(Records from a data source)
────────

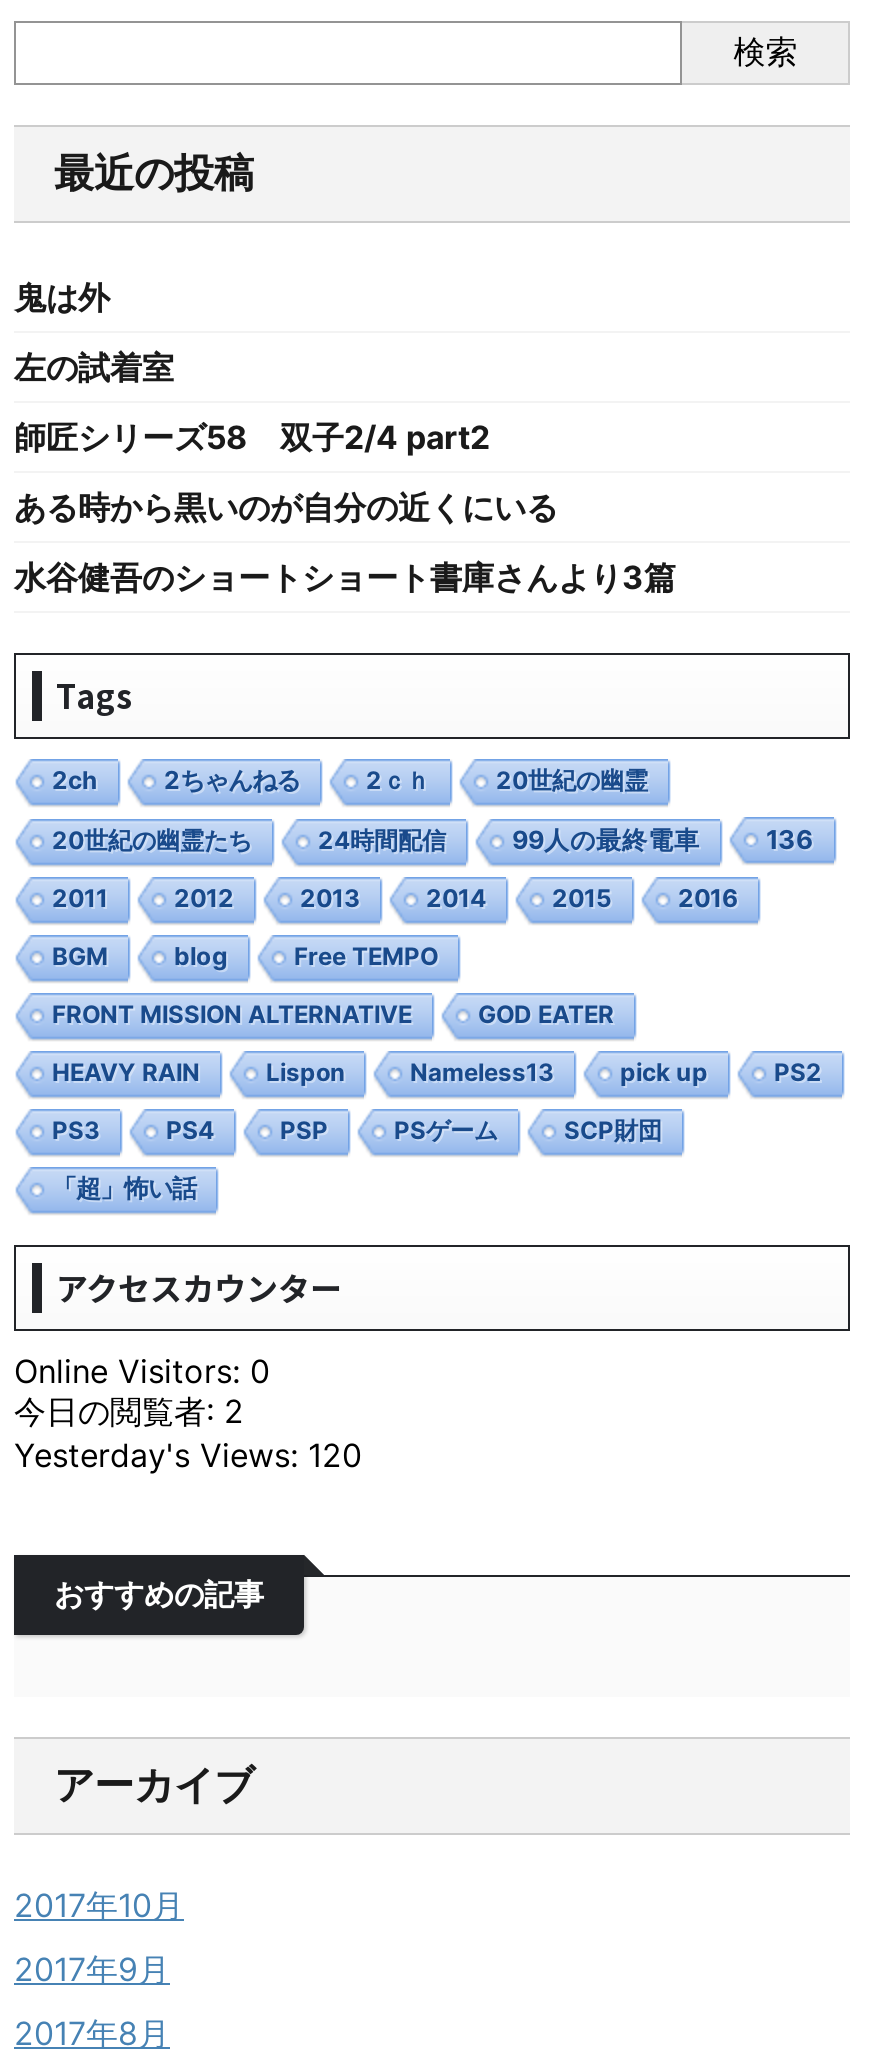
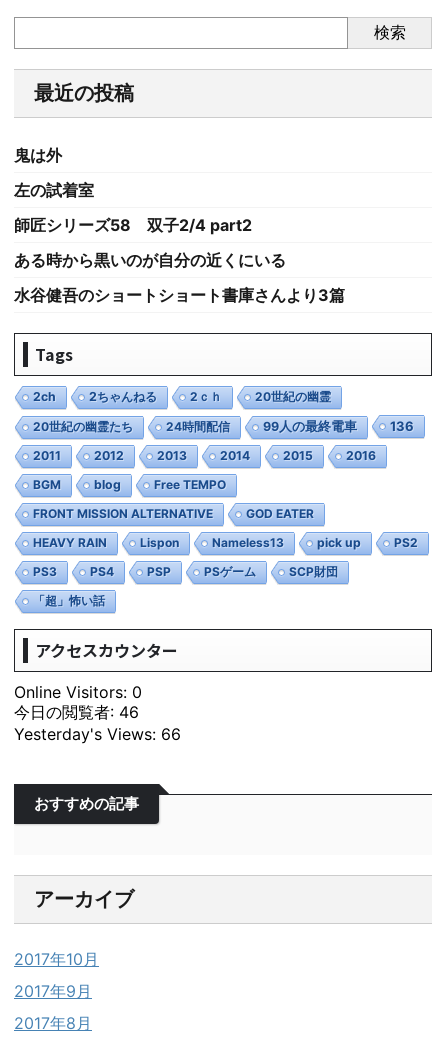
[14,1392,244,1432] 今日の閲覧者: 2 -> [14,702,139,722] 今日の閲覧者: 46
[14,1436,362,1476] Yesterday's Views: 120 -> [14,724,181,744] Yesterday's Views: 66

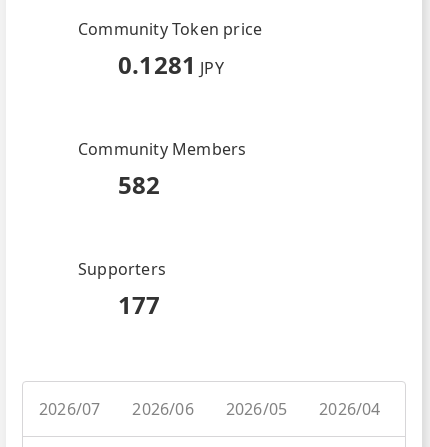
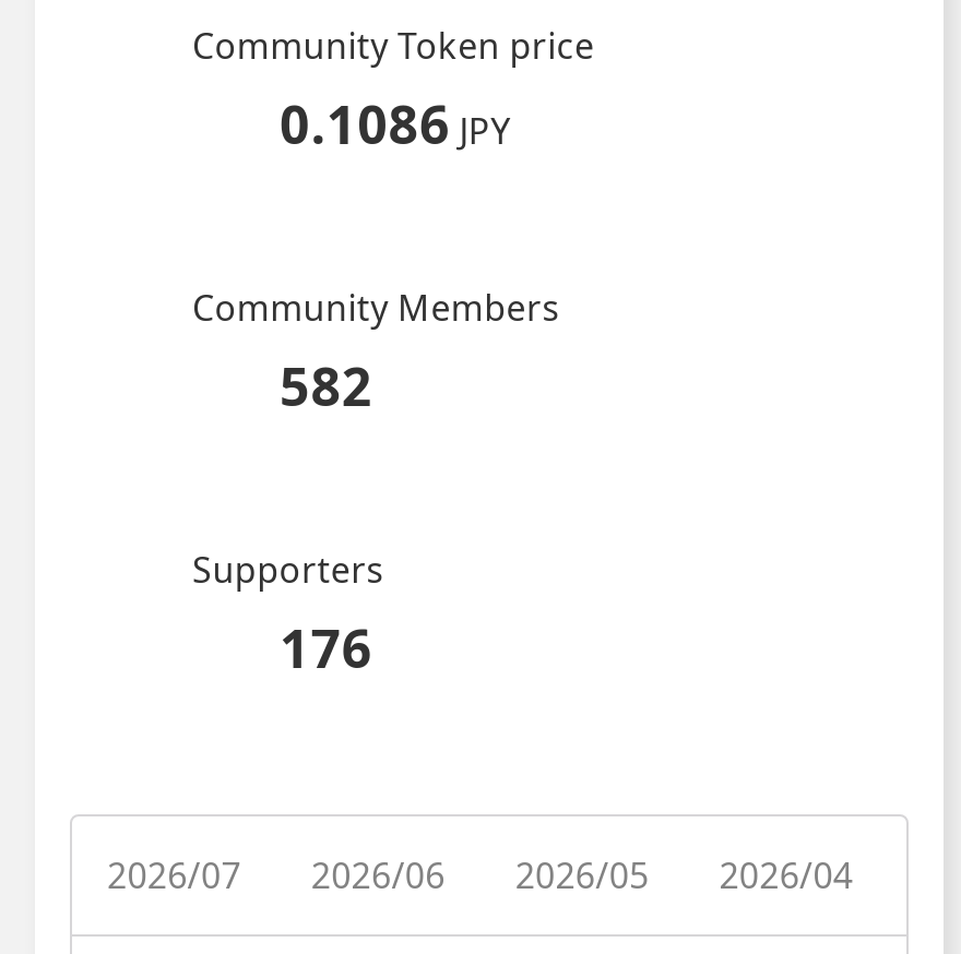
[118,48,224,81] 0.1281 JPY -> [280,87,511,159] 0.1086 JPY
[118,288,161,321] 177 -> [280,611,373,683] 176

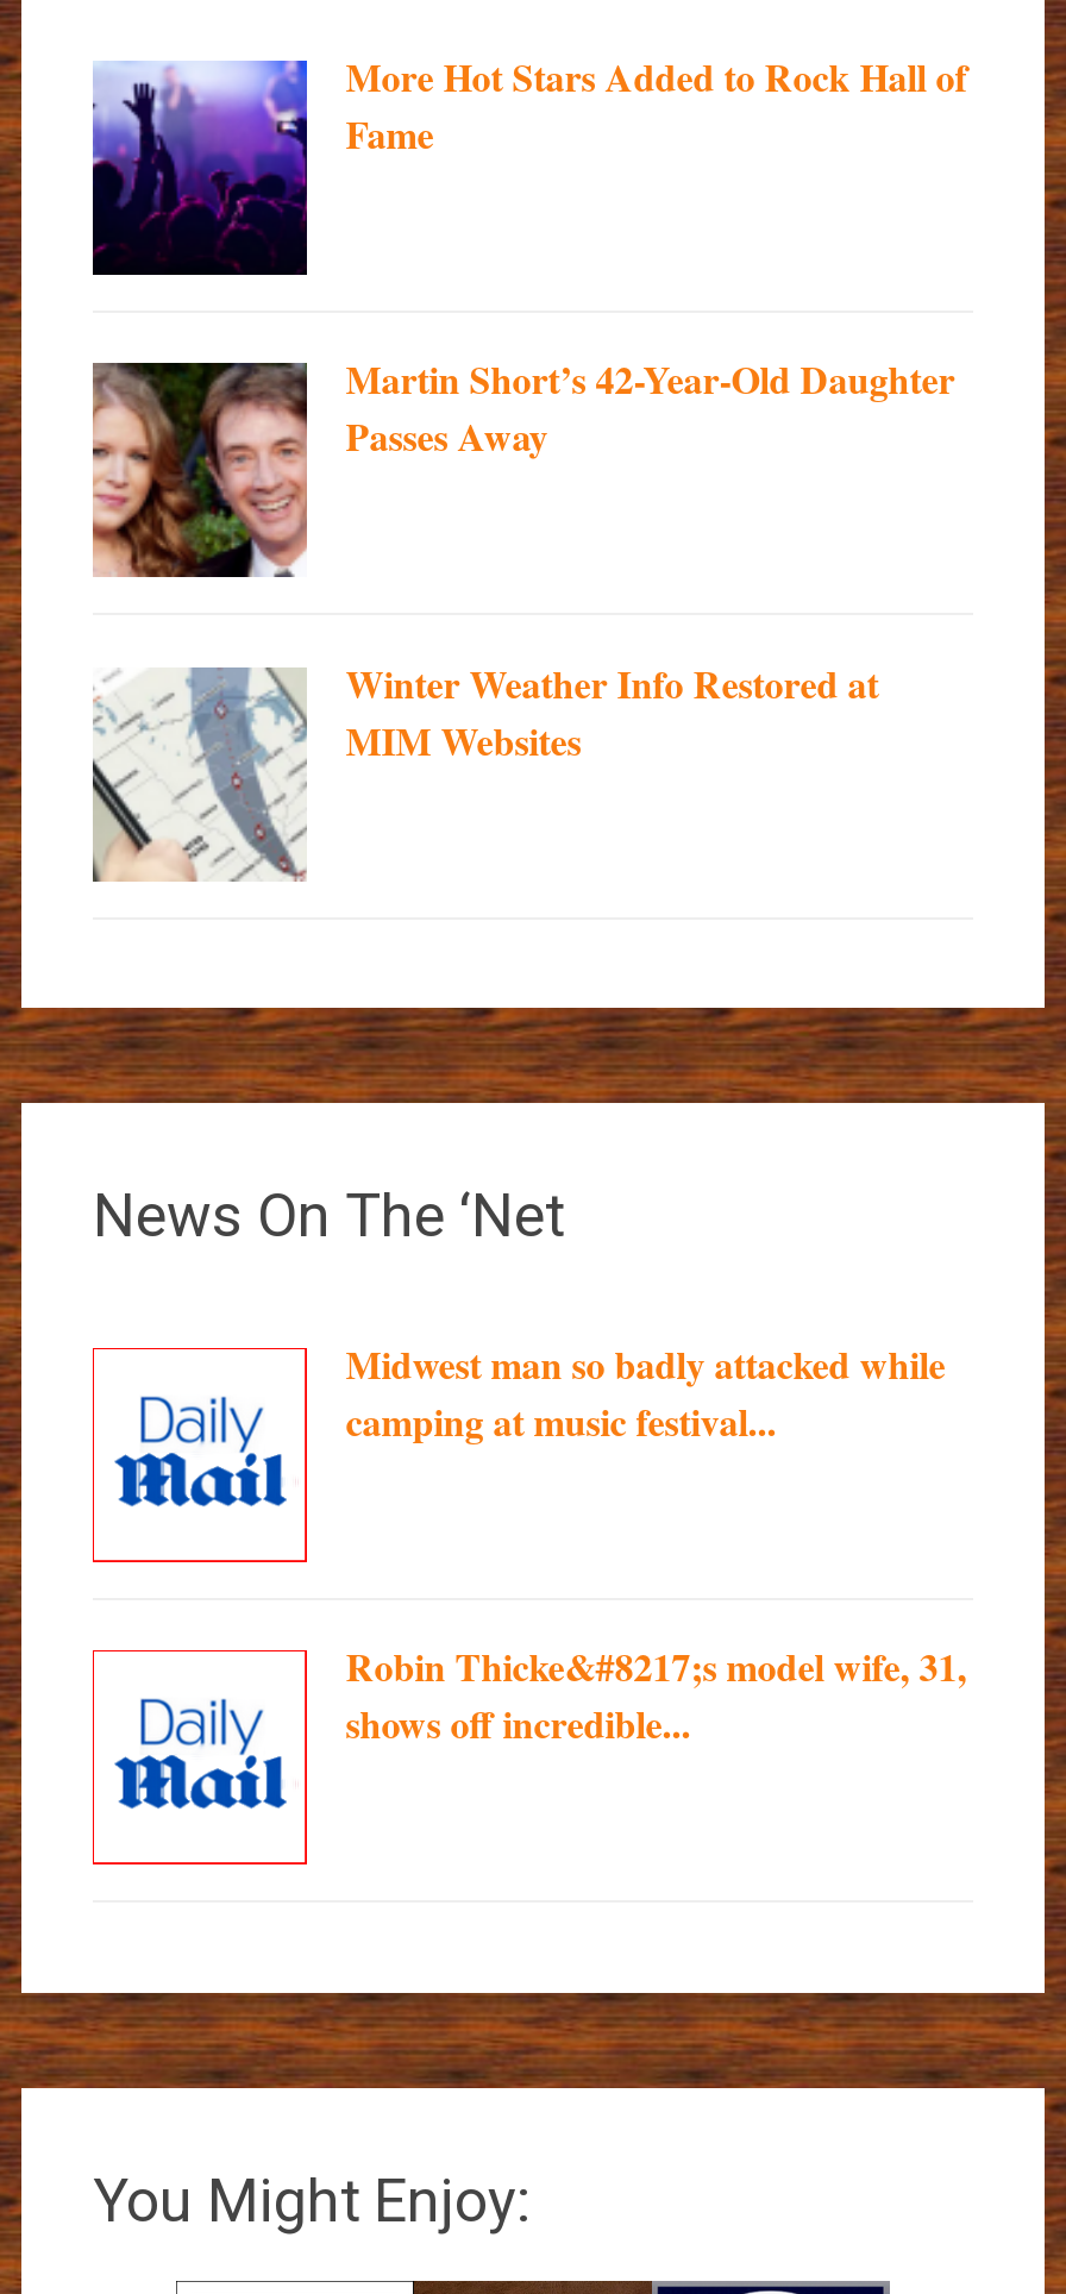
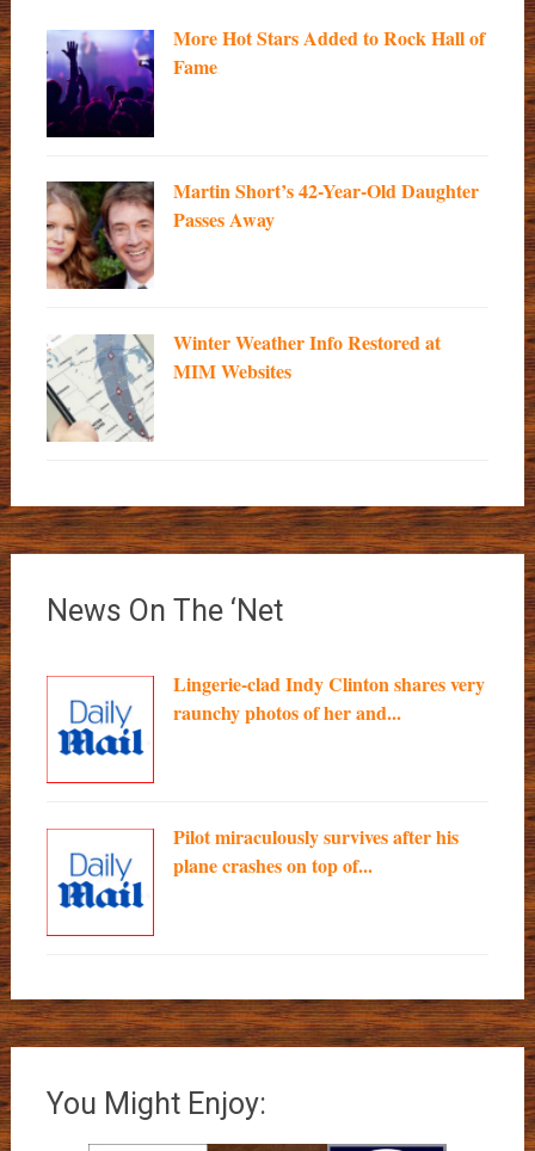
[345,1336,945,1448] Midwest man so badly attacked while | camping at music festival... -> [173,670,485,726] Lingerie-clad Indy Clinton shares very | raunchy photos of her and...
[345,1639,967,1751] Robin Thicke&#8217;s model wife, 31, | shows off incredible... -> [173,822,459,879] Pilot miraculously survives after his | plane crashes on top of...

────────

== REQUIREMENT ==
All entries need repeating exactly, but without the pictures.

== EXERCISE OUTPUT ==
[14,1392,244,1432] 今日の閲覧者: 2 -> [14,702,139,722] 今日の閲覧者: 46
[14,1436,362,1476] Yesterday's Views: 120 -> [14,724,181,744] Yesterday's Views: 66

[118,48,224,81] 0.1281 JPY -> [280,87,511,159] 0.1086 JPY
[118,288,161,321] 177 -> [280,611,373,683] 176

[345,1336,945,1448] Midwest man so badly attacked while | camping at music festival... -> [173,670,485,726] Lingerie-clad Indy Clinton shares very | raunchy photos of her and...
[345,1639,967,1751] Robin Thicke&#8217;s model wife, 31, | shows off incredible... -> [173,822,459,879] Pilot miraculously survives after his | plane crashes on top of...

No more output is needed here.